**Provided data**
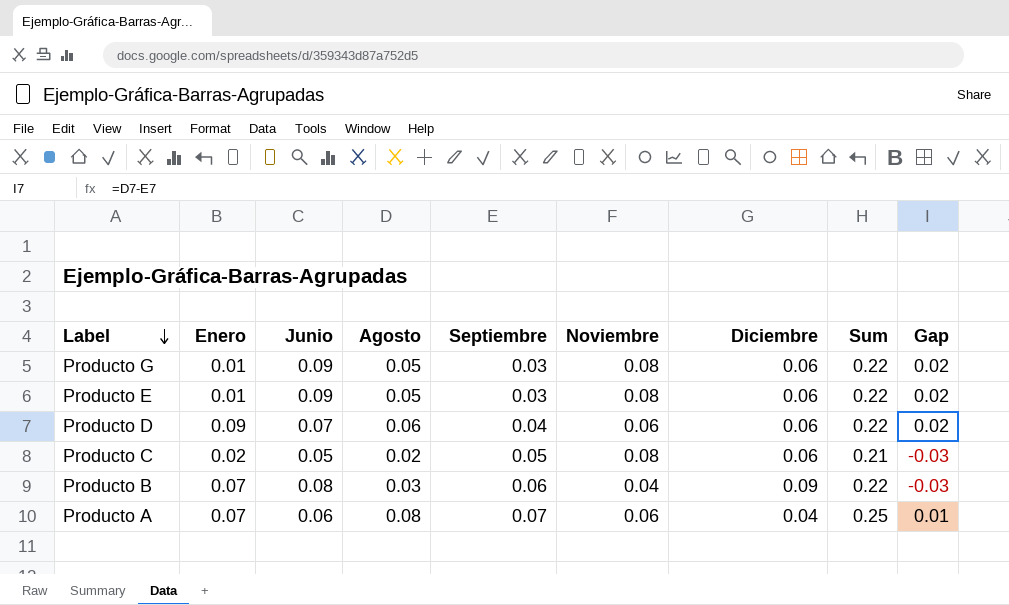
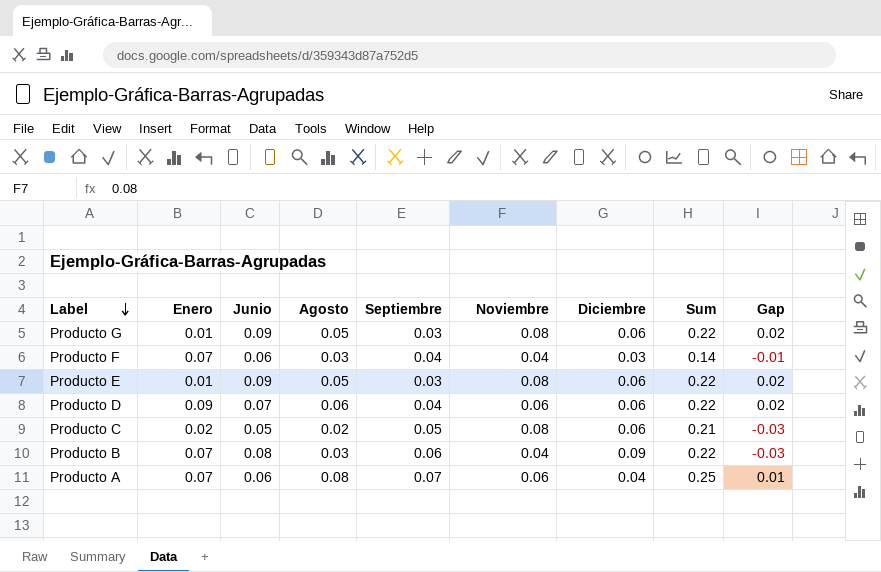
row Producto F: none -> 0.07 | 0.06 | 0.03 | 0.04 | 0.04 | 0.03 | 0.14 | -0.01

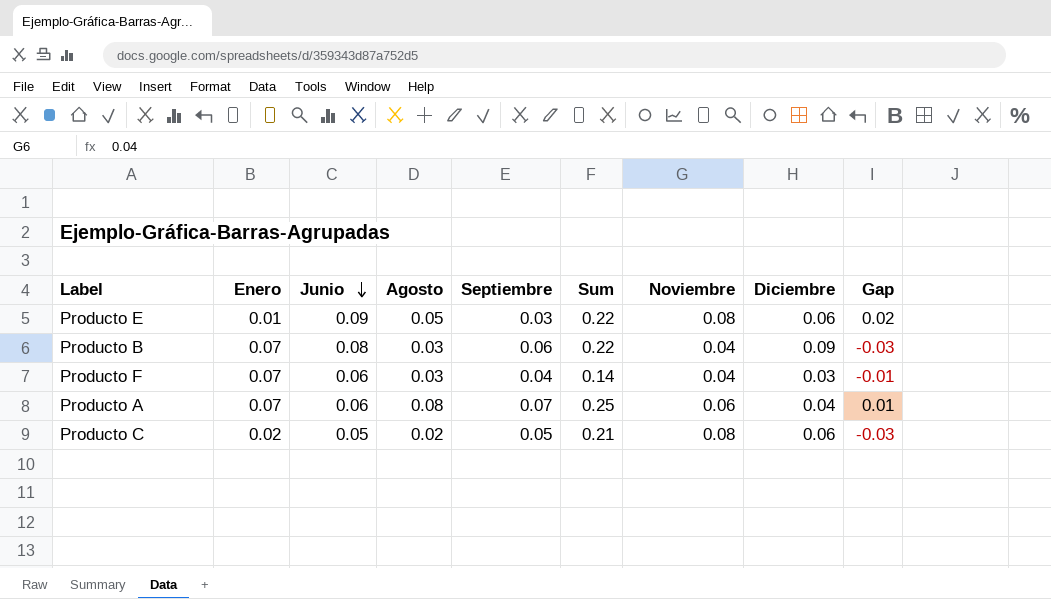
row order: Label descending -> Junio descending
column Sum | position: 8 -> 6
row Producto G: 0.01 | 0.09 | 0.05 | 0.03 | 0.08 | 0.06 | 0.22 | 0.02 -> none
row Producto D: 0.09 | 0.07 | 0.06 | 0.04 | 0.06 | 0.06 | 0.22 | 0.02 -> none

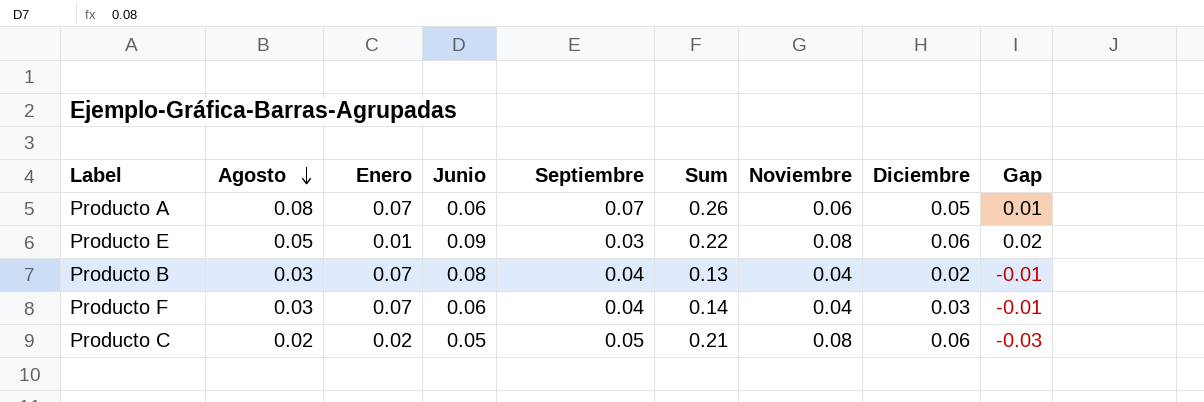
row order: Junio descending -> Agosto descending
column Agosto | position: 4 -> 2
Producto A | Sum: 0.25 -> 0.26
Producto A | Diciembre: 0.04 -> 0.05
Producto B | Septiembre: 0.06 -> 0.04
Producto B | Sum: 0.22 -> 0.13
Producto B | Diciembre: 0.09 -> 0.02
Producto B | Gap: -0.03 -> -0.01

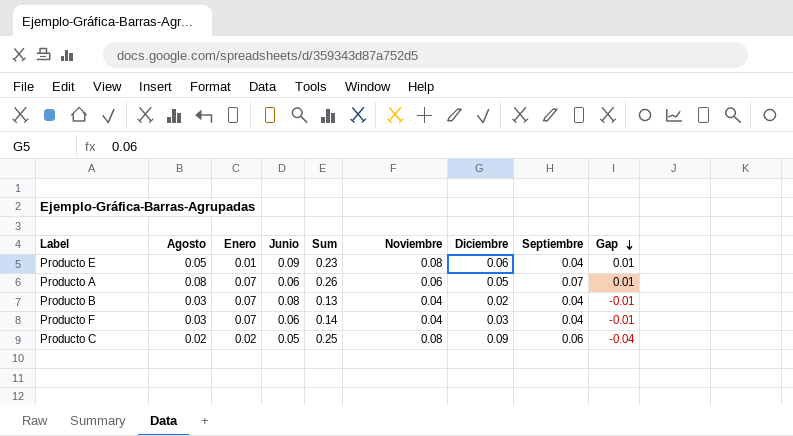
row order: Agosto descending -> Gap descending
column Septiembre | position: 5 -> 8
Producto E | Sum: 0.22 -> 0.23
Producto E | Septiembre: 0.03 -> 0.04
Producto E | Gap: 0.02 -> 0.01
Producto C | Sum: 0.21 -> 0.25
Producto C | Diciembre: 0.06 -> 0.09
Producto C | Septiembre: 0.05 -> 0.06
Producto C | Gap: -0.03 -> -0.04

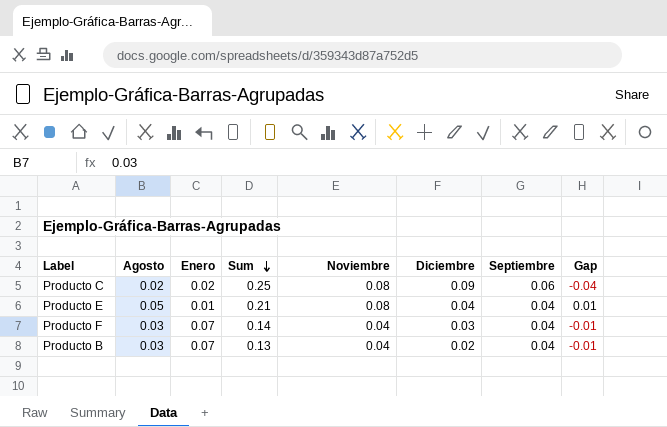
row order: Gap descending -> Sum descending
column Junio | position: 4 -> none
row Producto A: 0.08 | 0.07 | 0.06 | 0.26 | 0.06 | 0.05 | 0.07 | 0.01 -> none
Producto E | Sum: 0.23 -> 0.21
Producto E | Diciembre: 0.06 -> 0.04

**Work to complete**
Reproduce each line of the entries in which the word "Agosto" is found.

**Solution for this task**
row order: Junio descending -> Agosto descending
column Agosto | position: 4 -> 2
row order: Agosto descending -> Gap descending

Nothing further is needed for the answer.